3. The automatic monitoring device for push pipe pushing stress of thermal pipeline according to claim 2, wherein: electromagnetic sliding blocks (501) are arranged on two sides of the lower end of the moving car body (502), the electromagnetic sliding blocks (501) arranged on one side of the lower end of the moving car body (502) are matched with the first electromagnetic track (3), the electromagnetic sliding blocks (501) arranged on the other side of the lower end of the moving car body (502) are matched with the second electromagnetic track (4), a plurality of circular holes are formed in the outer side surface of the first circular connecting block (7), and the circular holes formed in the outer side surface of the first circular connecting block (7) in a penetrating mode are connected with the thermal pipeline (8) through connecting blocks (507).

4. A thermodynamic pipeline jacking stress automatic monitoring device according to claim 3, characterized in that: fixed monitoring component (6) is including driving motor (601), rectangular connection block (602) are installed to driving motor (601) lower extreme, rectangular connection block (602) internally mounted has threaded rod (603), be connected with toper fixed block (604) on the outside surface of threaded rod (603), fixedly connected with second infrared inductor (605) on the one end outside surface of toper fixed block (604).

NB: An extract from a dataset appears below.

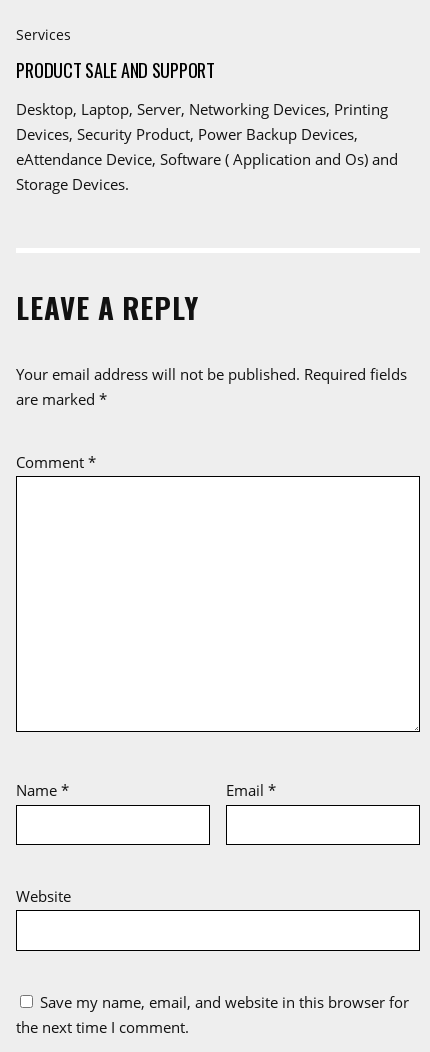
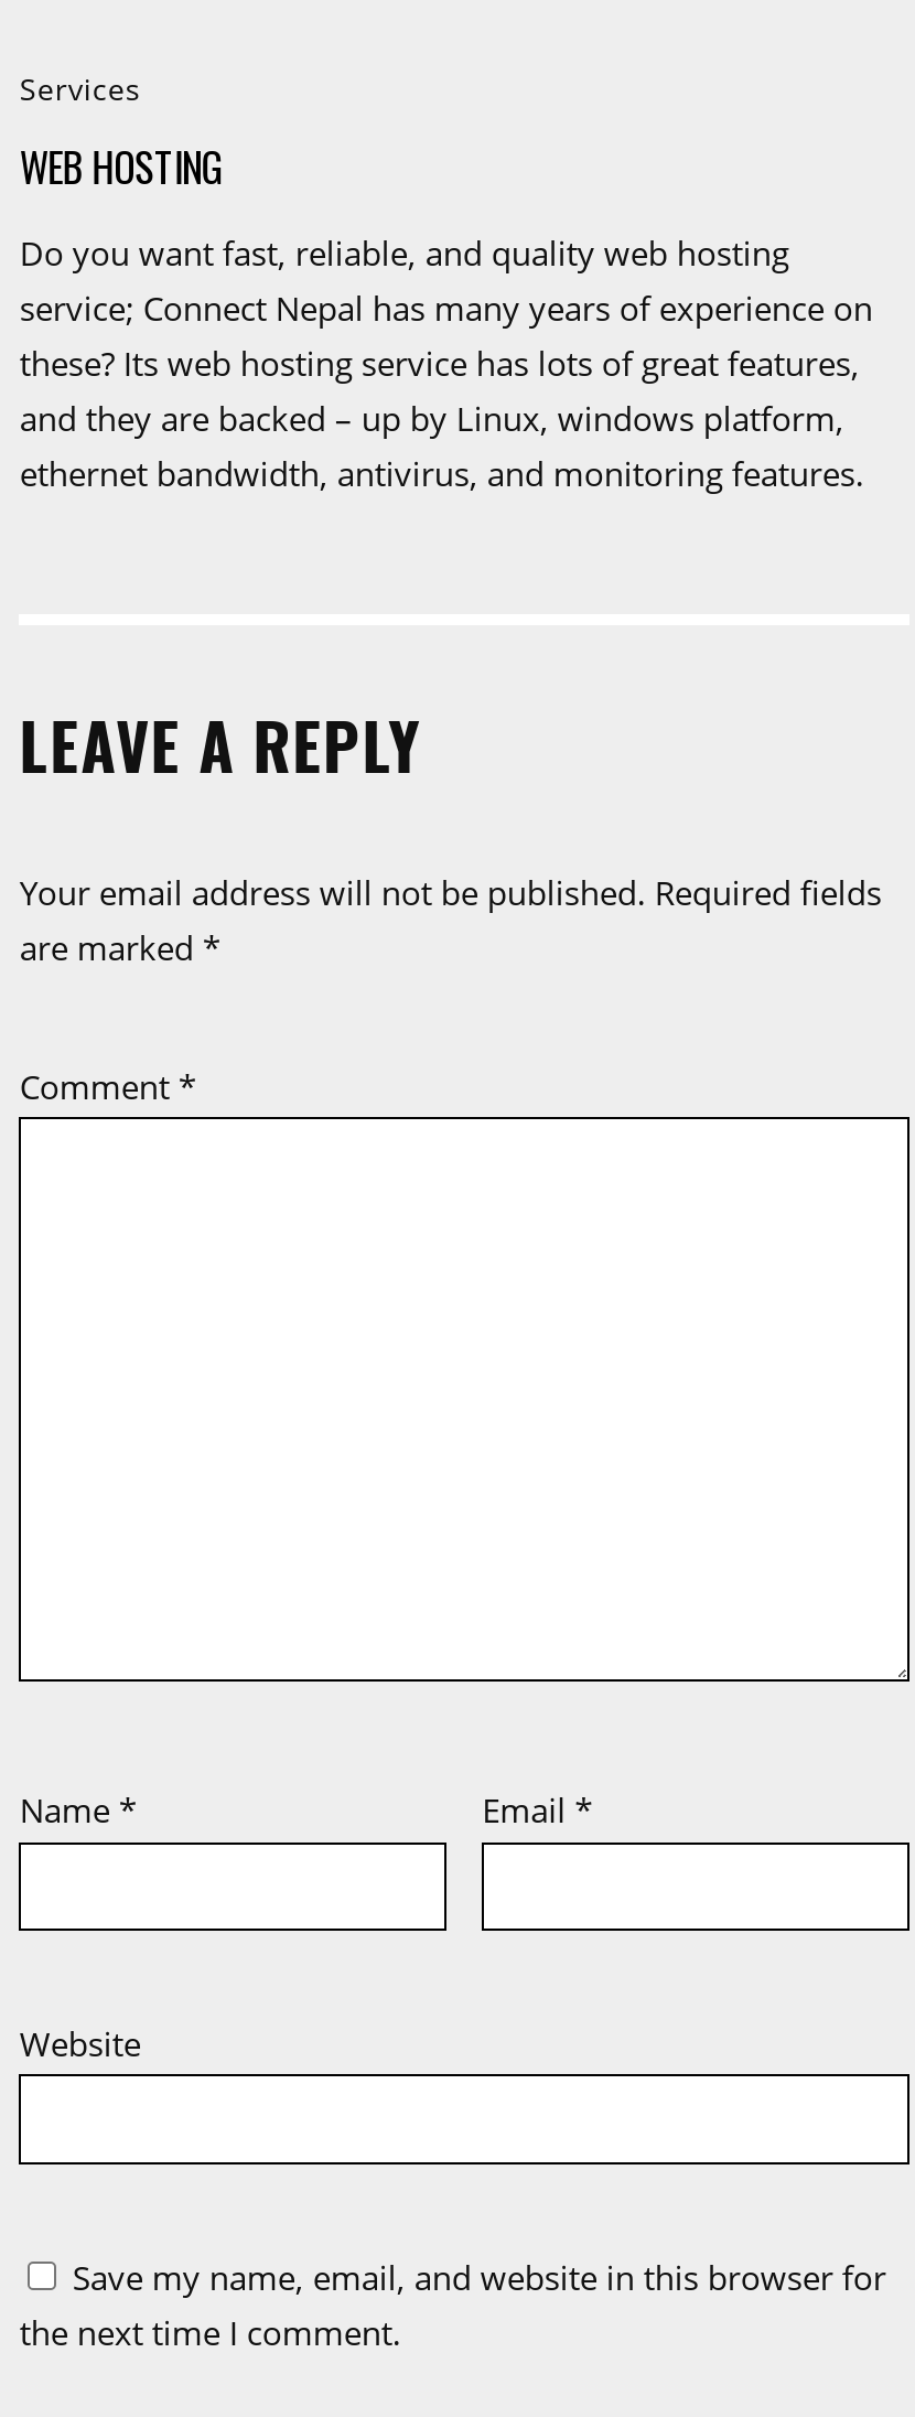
[16,56,215,83] PRODUCT SALE AND SUPPORT -> [20,135,222,195] WEB HOSTING
[16,100,398,194] Desktop, Laptop, Server, Networking Devices, Printing | Devices, Security Product, Power Backup Devices, | eAttendance Device, Software ( Application and Os) and | Storage Devices. -> [20,232,873,496] Do you want fast, reliable, and quality web hosting | service; Connect Nepal has many years of experience on | these? Its web hosting service has lots of great features, | and they are backed – up by Linux, windows platform, | ethernet bandwidth, antivirus, and monitoring features.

5. The automatic monitoring device for push pipe pushing stress of thermal pipeline according to claim 4, wherein: the outer side surface of one end of the rectangular connecting block (602) is fixedly connected to the outer side surface of the movable car body (502), one side output end of the driving motor (601) is connected with the threaded rod (603) by penetrating the rectangular connecting block (602), and the conical fixing block (604) is matched with the rectangular hole (2).

6. The automatic monitoring device for push pipe pushing stress of thermal pipeline according to claim 5, wherein: the output signal end of the second infrared sensor (605) is connected with the input signal end of the hydraulic rod (503), and the output signal end of the first infrared sensor (506) is connected with the input signal end of the driving motor (601).